Other Significant Themes
Barr’s concern for the environment surfaces in Section II, Extinction. Among the tough questions raised: What can’t be killed? The poet avers: crabgrass, dandelion, and ground ivy. The poet’s convictions about the environment find expression in three powerful pieces: “Extinction,” “SOS,” and “Viral.”
In Section III, Contagions, Barr draws from artworks authored by great painters. These include such luminaries as Édouard Manet, Paul Cezanne, Joyce Thornburg, and others. Barr’s unique approach to describing “infections” ranging from the physical, relational, and spiritual dimensions of life is impressive. These poems touched my emotions and my intellect through their thoughtful perspectives.

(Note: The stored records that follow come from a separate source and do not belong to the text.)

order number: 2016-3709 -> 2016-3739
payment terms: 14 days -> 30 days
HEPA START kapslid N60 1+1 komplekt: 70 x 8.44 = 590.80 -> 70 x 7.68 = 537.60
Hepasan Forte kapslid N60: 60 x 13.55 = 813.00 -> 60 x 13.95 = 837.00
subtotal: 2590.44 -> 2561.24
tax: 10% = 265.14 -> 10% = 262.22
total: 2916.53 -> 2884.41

Seductive titles captured my attention in Section IV, Histories: “The Joker,” “Mirror, Mirror,” “Crime,” “New Year’s Eve, and El Dorado.” This excerpt from El Dorado displays Barr’s ability to combine her personal history with American history:
[Zebulon] Vance, in Congress, said that for
the slave that is his normal condition.
After our state seceded, he raised
a company, The Rough and Ready
nearly drowned swimming Bryce’s
Creek to get boats for his men; they
made him governor. He sold salt
so people preserved meat, used blockade
runners to send North Carolina cotton
over the sea, kept mills open. He may
have been the KKK’s Grand Dragon.
The “normal” condition for slaves, of course, was as property for the aggrandizement of the privileged. Barr’s personal history, throughout this set, reaches into present day contexts which cry out for rectification.
Barr, throughout Pink Moon, reminded me about the complexities of life, the heartaches, injustices, and anomalies of life. Her poems caused an inner-stirring akin to Emily Dickinson’s definition: If I read a book and it makes my whole body so cold no fire can warm me, I know that is poetry.